特定のディレクトリ内の挙動を決める設定を、<Directory …>〜</Directory>の間に書きます。
ドキュメントルートを指定することで、そのサイト全体の基本的な挙動(アクセス権など)を制御できます。

AllowOverride

.htaccessで許可されるディレクティブの種類を指定します。
※.htaccessは、ウェブサイトの各階層(フォルダ)に置くことで、その下にあるファイル&フォルダの挙動を制御することができるファイルです。ここでは、WordPressを動作させるのに必要なFileinfoOptionsを許可しています。(参考:ネットワークの作成

order

allow(アクセス許可)とdeny(アクセス拒否)が評価される順番を指定します。
deny, allow
始めにアクセス拒否先を指定し、その後でアクセス許可先を決める、という順番で指定するという意味です

deny

アクセス拒否するホストを指定します。IPアドレスやホスト名で指定します。
from all
すべてのアクセスを拒否するという意味です。

allow

アクセス許可するホストを指定します。IPアドレスやホスト名で指定します。
from localhost 127.0.0.1
localhostと127.0.0.1(どちらも自分のコンピュータからのアクセス)を許可する

つまり、

 order deny,allow
 deny from all
 allow from localhost 127.0.0.1

の指定をすることで、自分のコンピュータからのみアクセスを受け入れ、その他は拒否することができます。

 

 

hostsファイルを編集する

hostsファイルを編集して、作成した2つのWebサイトにアクセスできるようにします。

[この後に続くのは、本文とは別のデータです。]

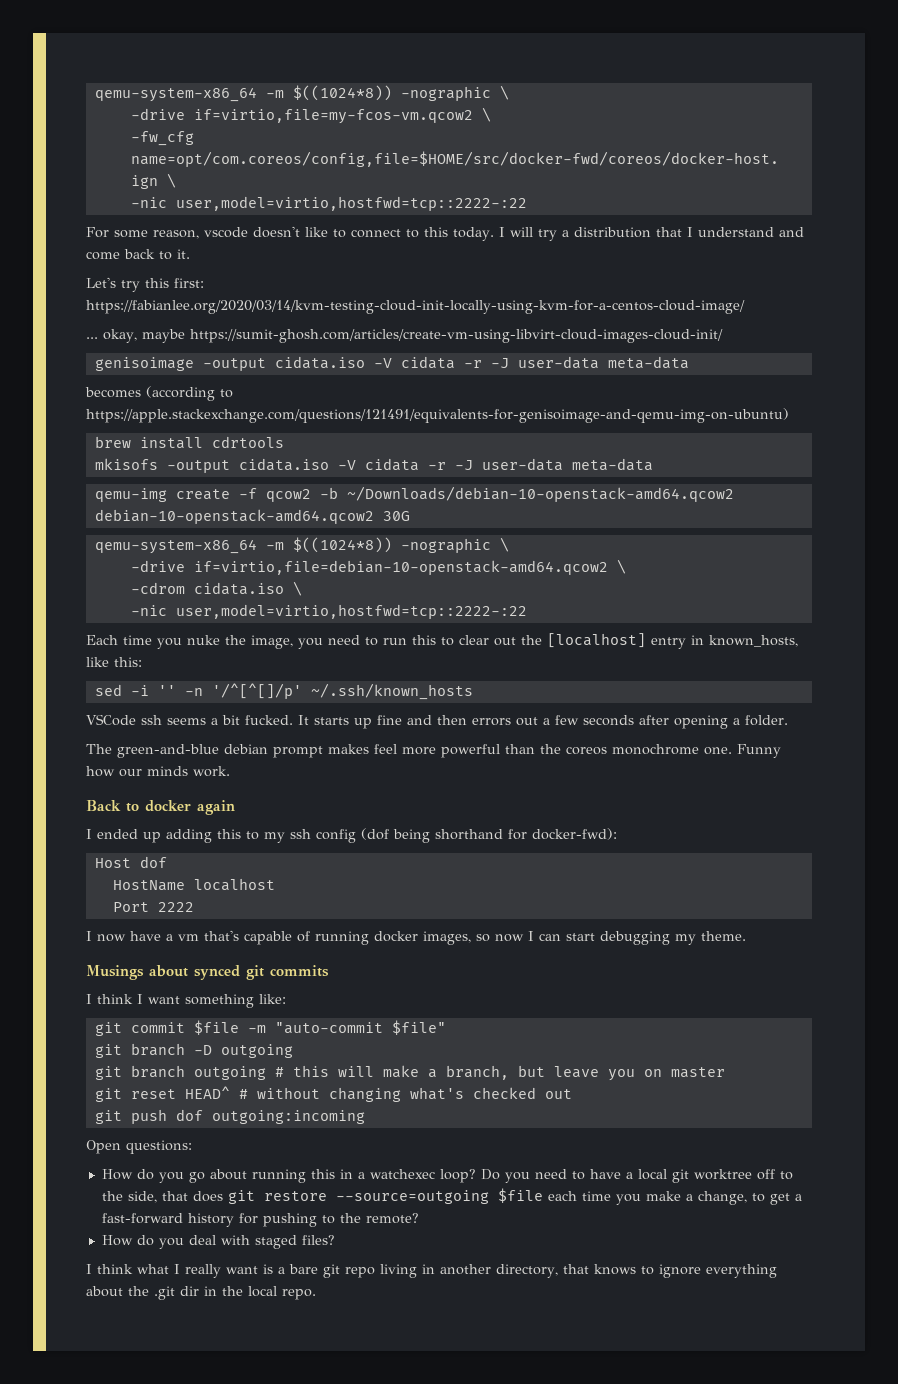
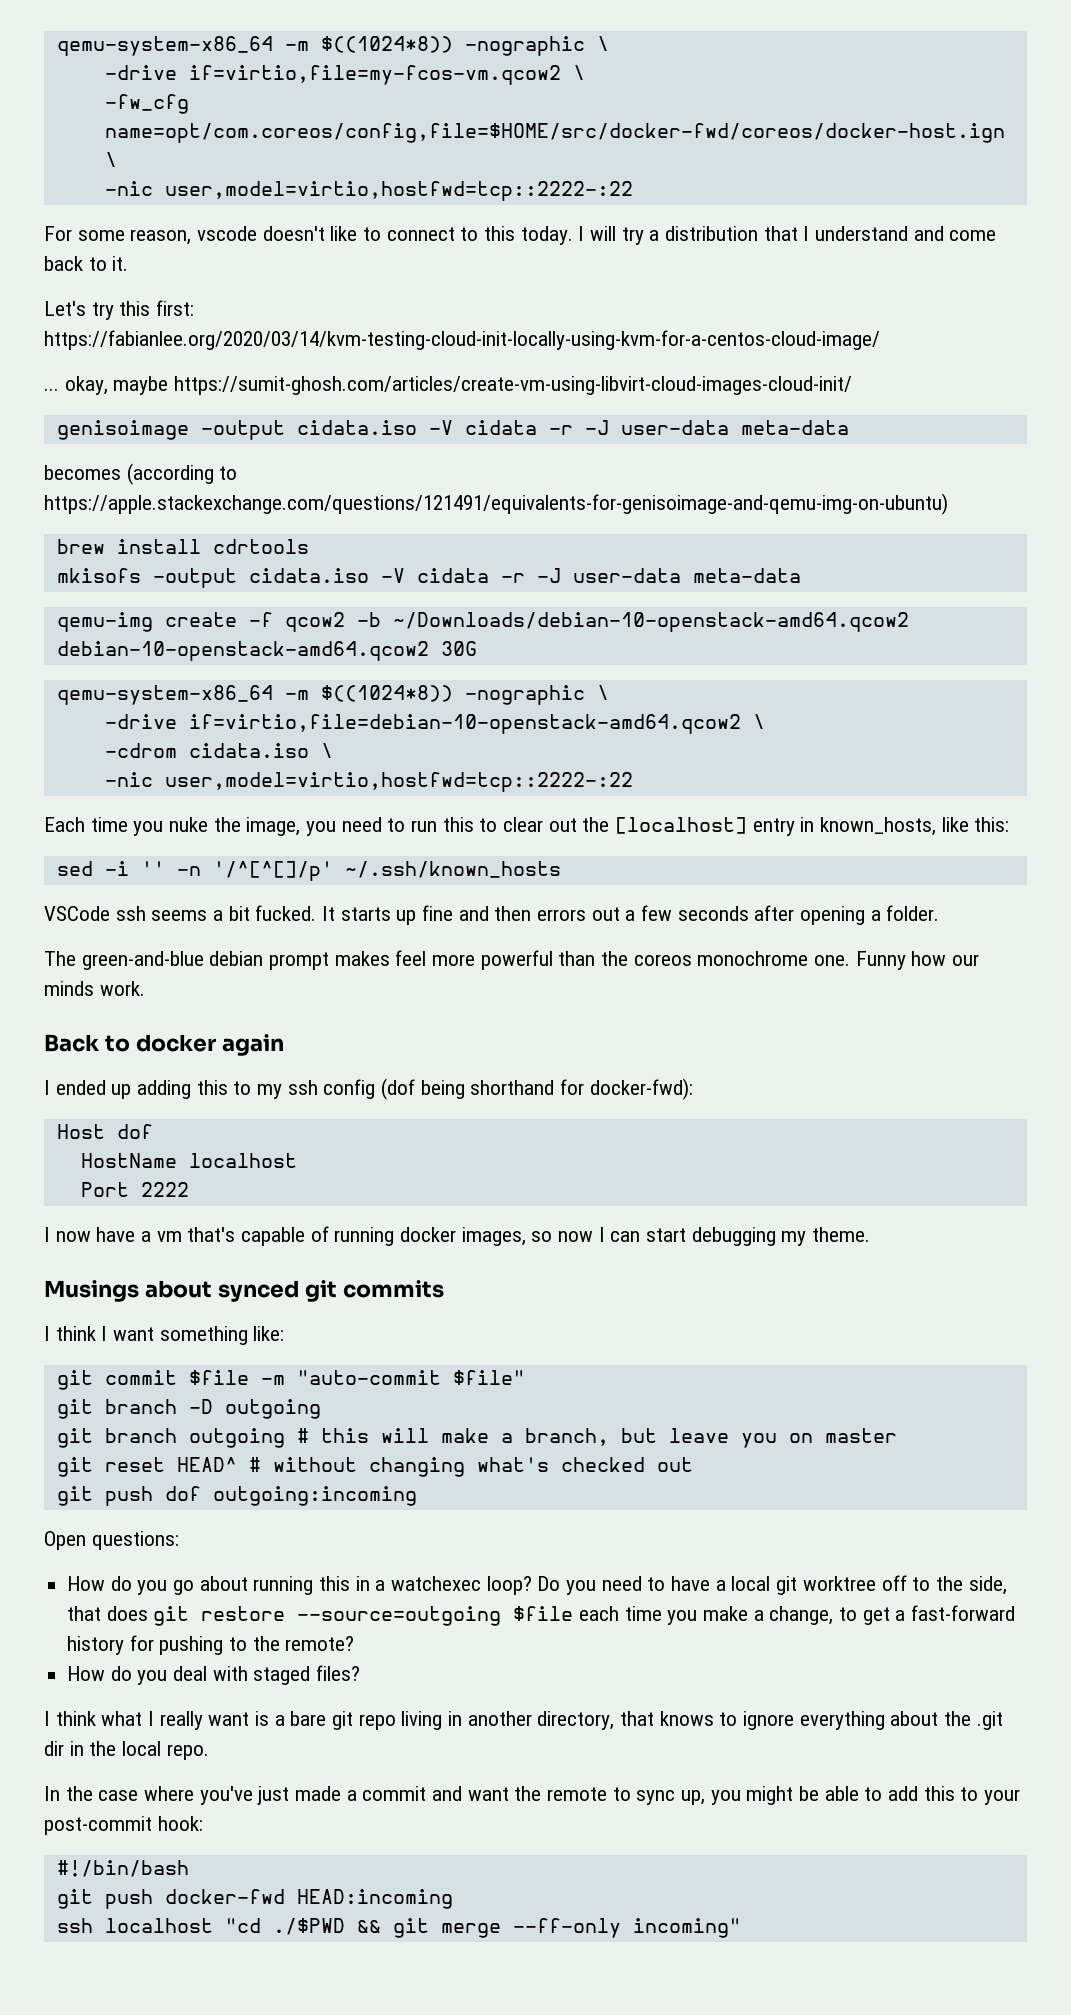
(316, 1294) none -> [44,1786,1021,1805] [44,1816,203,1835] [56,1860,189,1877] [56,1889,453,1909] [56,1918,741,1938] // In the case where you've just made a commit and want the remote to sync up, you might be able to add this to your post-commit hook: // #!/bin/bash // git push docker-fwd HEAD:incoming // ssh localhost "cd ./$PWD && git merge --ff-only incoming"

1)下記ファイルに移動して、自分のアカウントによる編集権限を付与し、ファイルを開きます。

/etc/hosts

 

2)hostsファイルに、次のコードを追記します。

hosts
127.0.0.1 localweb1.net

127.0.0.1 localweb2.net

hostsファイルについて
hostsファイルは、URLとIPアドレスの対応表です。
コンピュータがここ書いてあるURLにアクセスする場合は、その行の左側に指定したIPアドレスに変換して、リクエストを送ります。また、127.0.0.1は自分自身を指しています(IPアドレスのルール)。つまり、localweb1.netにアクセスした場合に、そのコンピュータ内にあるサイトを探してくれます。

※補足:ローカルコンピュータ上のWebサイトへのURLには、インターネット上で利用したいサイトと同じURLが使えません。例えば、”127.0.0.1 google.co.jp”と設定しまうと、通常のgoogleのサイトが見られなくなっちゃいます。

 

 

4. 動作を確認する

動作テスト用のHTMLファイルを作成する

適当なHTMLファイルを作成し、各サイトフォルダに保存します。

~/WebSites/localweb1/index.html
<html><body><h1>First local website works!</h1></body></html>
~/WebSites/localweb2/index.html
<html><body><h1>Second local website works!</h1></body></html>

 

サイトにアクセスする

http://localweb1.net
http://localweb2.net

対応するフォルダに置いたHTMLが表示されればOKです。